Первая диверсия Барашкова на железной дороге Могилев – Жлобин прошла так гладко, даже скучно, что о ней и рассказать нечего. Богомаз не только подробно, без лишней спешки разработал и разведал маршрут, изучил район диверсии и подходы к нему, охрану, высоту насыпи, скорость движения эшелонов, но и заранее подготовил через своих вездесущих связных перекладных лошадей в деревнях и лодки на переправе близ Сельца-Холопеева. По изданному оккупантами яроантисоветскому «Крестьянскому календарю» он справился о времени восхода и захода луны, поговорил со стариками в деревне о видах на погоду. Те даже показали ему место на Днепре, где через реку переправился Багратион со своим войском. Подрывники выехали утром из лагеря, ночью благополучно проскользнули между гарнизонами и, проделав путь в 50 километров, преспокойно переправившись на правый берег Днепра, где-то под Старым Быховом вышли на участок железной дороги Могилев – Жлобин, уже разведанный Богомазом.
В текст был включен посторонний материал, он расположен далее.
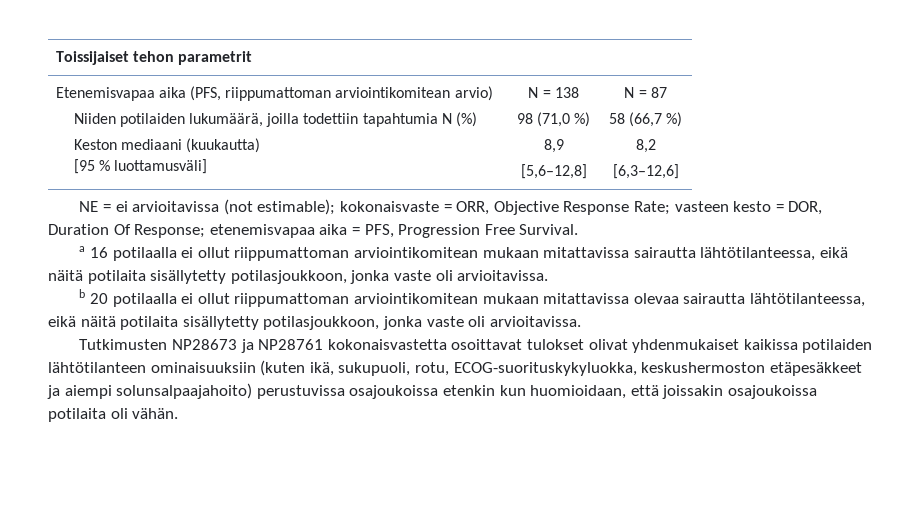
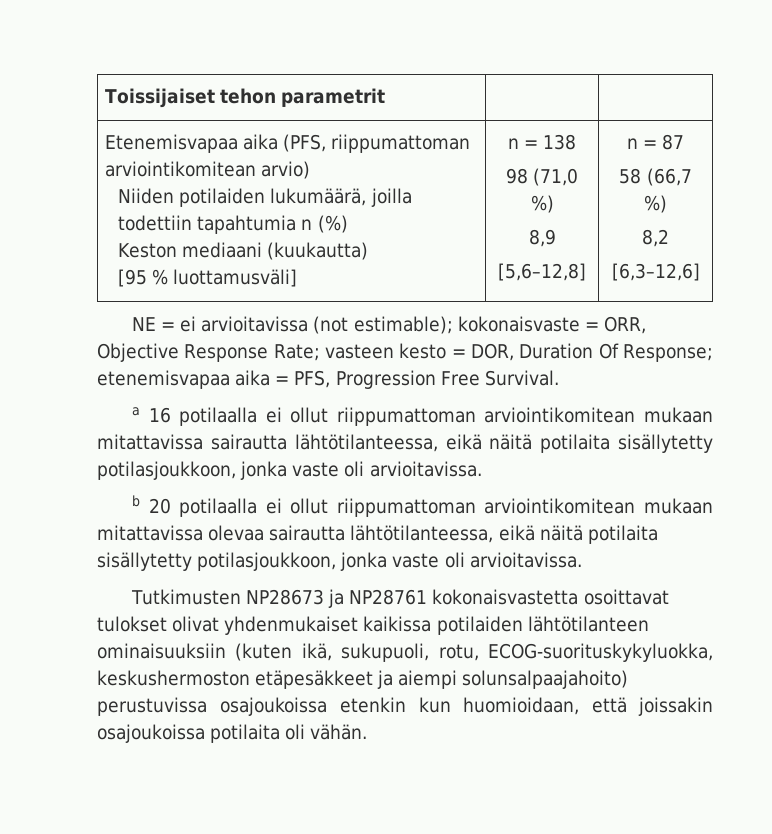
  Etenemisvapaa aika (PFS, riippumattoman arviointikomitean arvio)
- Niiden potilaiden lukumäärä, joilla todettiin tapahtumia N (%)
+ Niiden potilaiden lukumäärä, joilla todettiin tapahtumia n (%)
  Keston mediaani (kuukautta)
- [95 % luottamusväli] | N = 138
+ [95 % luottamusväli] | n = 138
  98 (71,0 %)
  8,9
- [5,6–12,8] | N = 87
+ [5,6–12,8] | n = 87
Богомаз, подобно гиду, рассказал ребятам о Старом Быхове. В старину, по его словам, это была одна из сильнейших крепостей Белоруссии, ее осаждали казаки Богдана Хмельницкого, в городе был убит знаменитый атаман Золотаренко. Во время Северной войны Быхов выступил против Петра за Карла XII. Во дворце Сапеги, прежнего владельца Быхова, гитлеровцы устроили тюрьму…
Заложив в самом выгодном месте две специальные – взрывающиеся от сотрясения – железнодорожные мины с электровибрационным замыкателем, подрывники так же спокойно и благополучно вернулись в лагерь. Богомаз передневал на чердаке в доме своего связного в Сельце-Холопееве и возвратился днем позже с точными результатами диверсии: под откос рухнули мчавшиеся со скоростью шестьдесят километров в час локомотив серии «54» и восемнадцать вагонов с боевой техникой, движение было приостановлено на три часа.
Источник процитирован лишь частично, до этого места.